*Information shown*
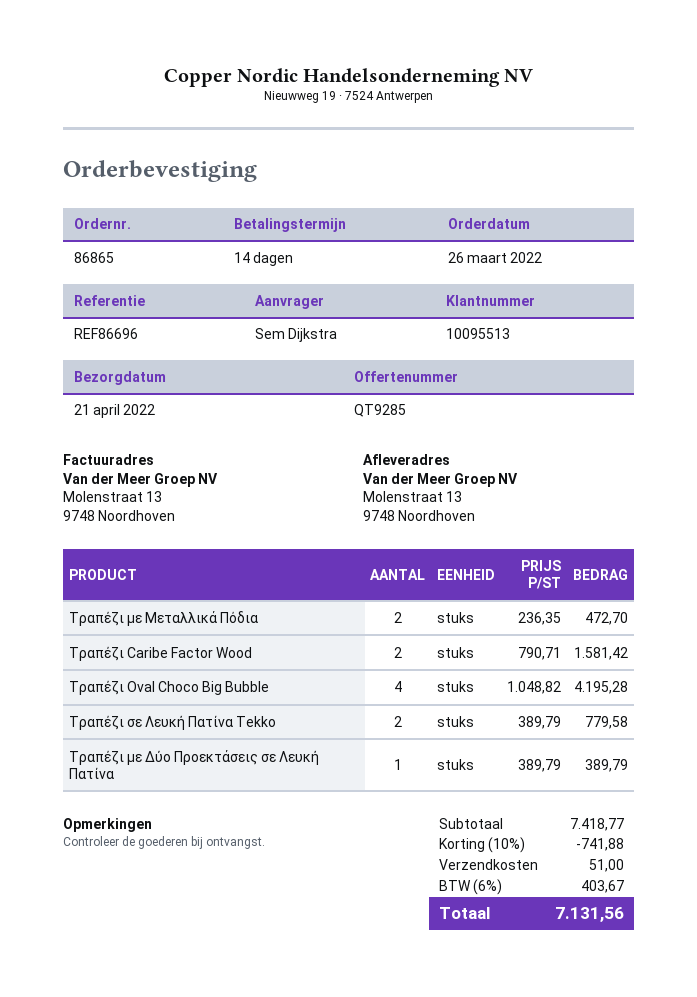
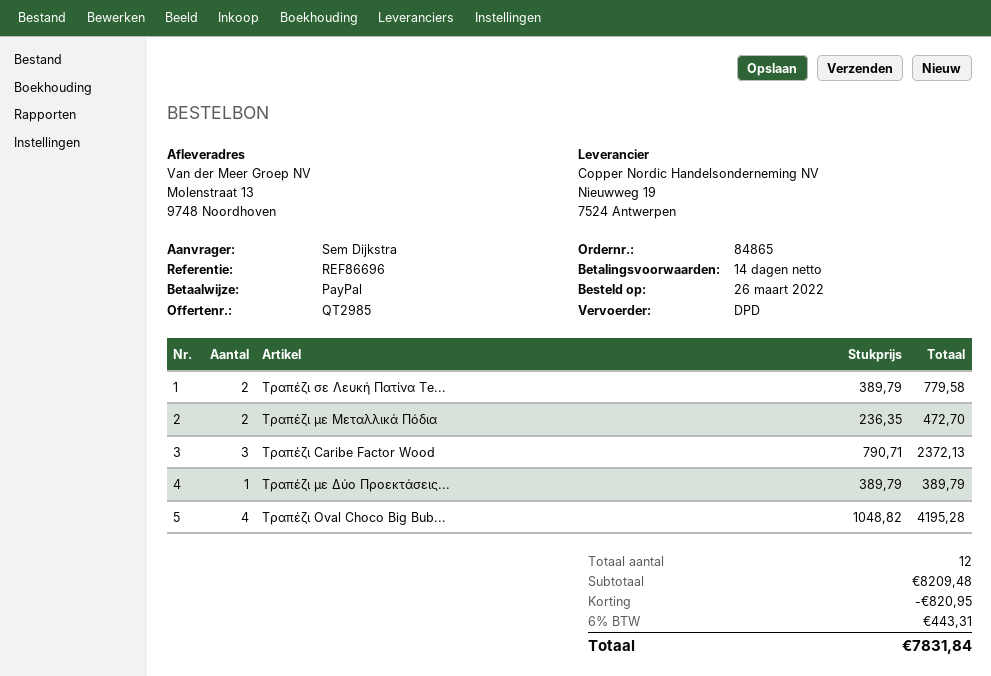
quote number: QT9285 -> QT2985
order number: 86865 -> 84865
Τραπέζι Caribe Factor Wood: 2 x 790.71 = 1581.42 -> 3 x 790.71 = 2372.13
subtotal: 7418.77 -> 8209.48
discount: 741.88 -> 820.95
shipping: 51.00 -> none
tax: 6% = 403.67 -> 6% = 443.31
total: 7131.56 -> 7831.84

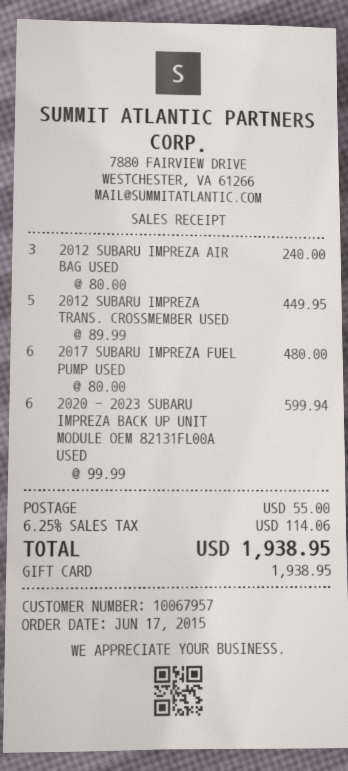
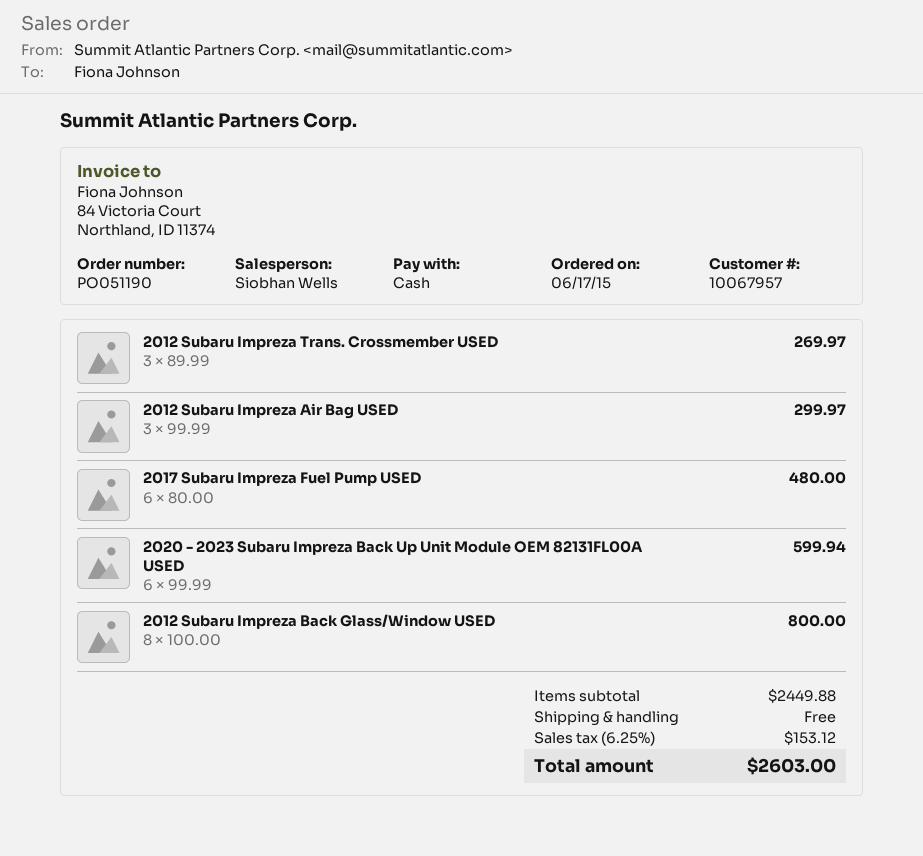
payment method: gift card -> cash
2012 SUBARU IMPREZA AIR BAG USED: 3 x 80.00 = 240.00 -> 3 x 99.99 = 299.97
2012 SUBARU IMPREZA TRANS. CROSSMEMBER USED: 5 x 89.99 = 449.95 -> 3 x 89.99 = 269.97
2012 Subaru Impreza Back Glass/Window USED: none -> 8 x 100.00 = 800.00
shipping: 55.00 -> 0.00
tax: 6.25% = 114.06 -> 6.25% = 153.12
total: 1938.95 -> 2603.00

*Exercise goal*
Leave the pictures out, and transcribe exactly the lines above starting at the one that contains "total: 7131.56 -> 7831.84" and ending at the one that contains "shipping: 55.00 -> 0.00".

*Solution for this exercise*
total: 7131.56 -> 7831.84

payment method: gift card -> cash
2012 SUBARU IMPREZA AIR BAG USED: 3 x 80.00 = 240.00 -> 3 x 99.99 = 299.97
2012 SUBARU IMPREZA TRANS. CROSSMEMBER USED: 5 x 89.99 = 449.95 -> 3 x 89.99 = 269.97
2012 Subaru Impreza Back Glass/Window USED: none -> 8 x 100.00 = 800.00
shipping: 55.00 -> 0.00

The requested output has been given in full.